Some of you have been following Kody's saga in the horse health section.

After almost 12 weeks dealing with a severed extensor tendon, this morning Kody coliced. The vet attended and treated. However, he began to go downhill again by lunch time. He fought so hard recovering from the leg injury. He was exhausted.

At 4pm we said our goodbyes and let him sleep.


----------



## Skyseternalangel

Rest in peace.. I will surely miss him despite not knowing him personally.

I hope you're alright.. you've been through so much within the past 3 months with this horse


----------



## PintoTess

Oh my gosh im so sorry :'( 
Deep condolences towards you and whoever else was connected with him
RIP Kody


----------



## franknbeans

So sorry. He was a beautiful boy.:hug:


----------



## itsapleasure

I'm so sorry for your loss, I know how hard it is to lose a much loved "friend". Hugs & prayers to you


----------



## MHFoundation Quarters

Oh HC, I am so sorry to hear that. Big, big hugs.
_Posted via Mobile Device_


----------



## HowClever

I'm just shattered. 

Please, when you see them, hug your horses for me.


----------



## MHFoundation Quarters

HC, I wish there were words to make it better but there aren't. I know all too well the hurt you feel. It never completely goes away but it will get easier. Focus on the good memories you shared. Maybe hug it out and shed a few tears on Nippa's shoulder. 

I will most definitely hug all of mine today in honor of Kody.
_Posted via Mobile Device_


----------



## gunslinger

HowClever said:


> I'm just shattered.
> 
> Please, when you see them, hug your horses for me.


I know you have to be....I'm pretty sure I would be myself.

It's amazing how much we come to love these animals, and how much we miss them when there not around.

Sorry, hang in there, there's another horse out there that needs someone to love it too. Hope you find each other real soon.

Hugs to you too.....


----------



## Speed Racer

HC, my deepest, most heartfelt condolences on the loss of your beautiful boy.

He fought gallantly, but sometimes the best thing for them is the worst for us. Thank you for knowing it was time to let him go, and had the courage to make it happen.


----------



## Speed Racer

Double post. Stupid phone....


----------



## Kelli

HC, I'm so sorry for your loss. I have been following your other thread and had hoped your guy would pull through. Sending hugs your way.


----------



## Cacowgirl

So sorry for your loss. RIP Kody


----------



## texasgal

I'm so sorry .. it's even harder when they fight such a good fight .. *hugs*


----------



## BigGreyHorse

What a beautiful boy! I'm so sorry for your loss.


----------



## RandysWifey

I am so sorry! Many hugs and prayers for comfort


----------



## horseluver2435

I'm so sad for you, HC, and sorry that it came to this. He was beautiful. 
Rest in peace Kody.


----------



## Lakotababii

I am so sorry HC 

He was a beautiful horse. It is never easy. 

My deepest condolences.


----------



## mls

I'm very sorry.


----------



## HowClever

Thank you for your thoughts.


----------



## Spirit Lifter

Hopefully he is in a better place running the plains with all the other horses who have passed. Sorry for your loss.:hug:


----------



## HowClever

I'm hoping he's somewhere squabbling with Trojan over who's the boss.


----------



## Hunter65

HowClever said:


> I'm hoping he's somewhere squabbling with Trojan over who's the boss.

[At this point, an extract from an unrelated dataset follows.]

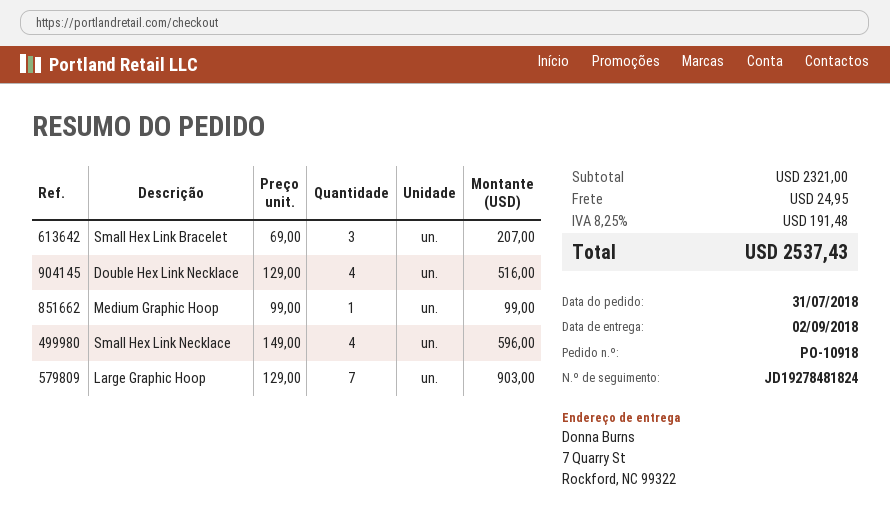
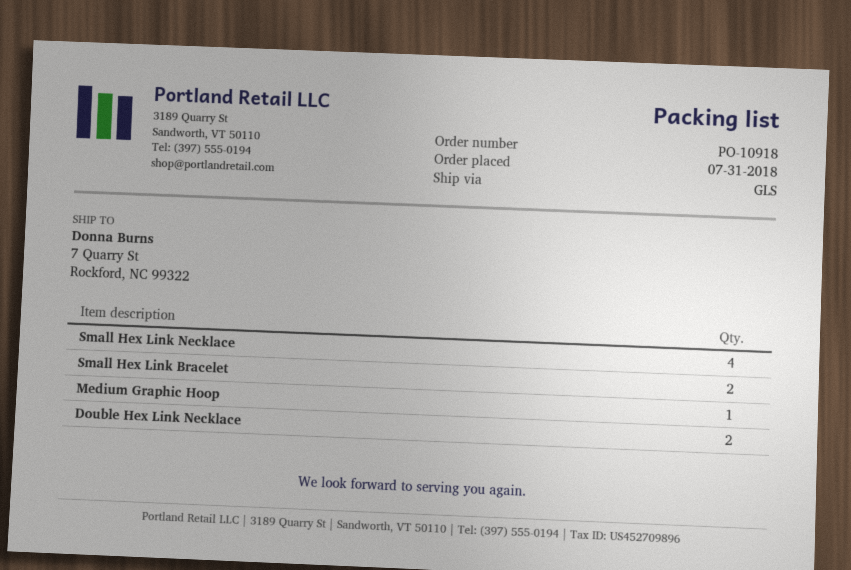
Small Hex Link Bracelet: 3 -> 2
Double Hex Link Necklace: 4 -> 2
Large Graphic Hoop: 7 -> none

Awe HC I am so sorry, after all you have been through. He was a big beautiful boy. I will definitely hug Hunter today (even though I always do) he will get an extra special one.


----------



## tinyliny

HC, that is such a terrible loss. He was just gorgeous! So sad for you today.


----------



## riccil0ve

I was heartbroken when I heard about Kody. You both fought so hard. Hugs to you, Angela, I'm so very sorry. =\
_Posted via Mobile Device_


----------



## nvr2many

I am so sorry for your loss.


----------



## palominolover

Rest in peace handsome boy. I'm sorry for your loss.


----------



## Clayton Taffy

So sorry to you,

Pilgrim ans Sunflower get a big hug from me today!!!


----------



## HowClever

Thank you for your thoughts. It still hasn't hit me properly that this is the last photo I will ever take of my wonderful, grumpy, old man....


----------



## Tayla101

RIP Im very sorry for your loss.


----------



## BrieannaKelly

I happened upon your original post of Kody's leg wound when I did a search for "treating head wounds". I am so sorry for your loss and know how hard it is to let go of one so loved. You truely are an angel to have fought along side Kody's fights and were there for him when he needed you the most. 
I will hug my baby girl for memory of your Kody.
_Posted via Mobile Device_


----------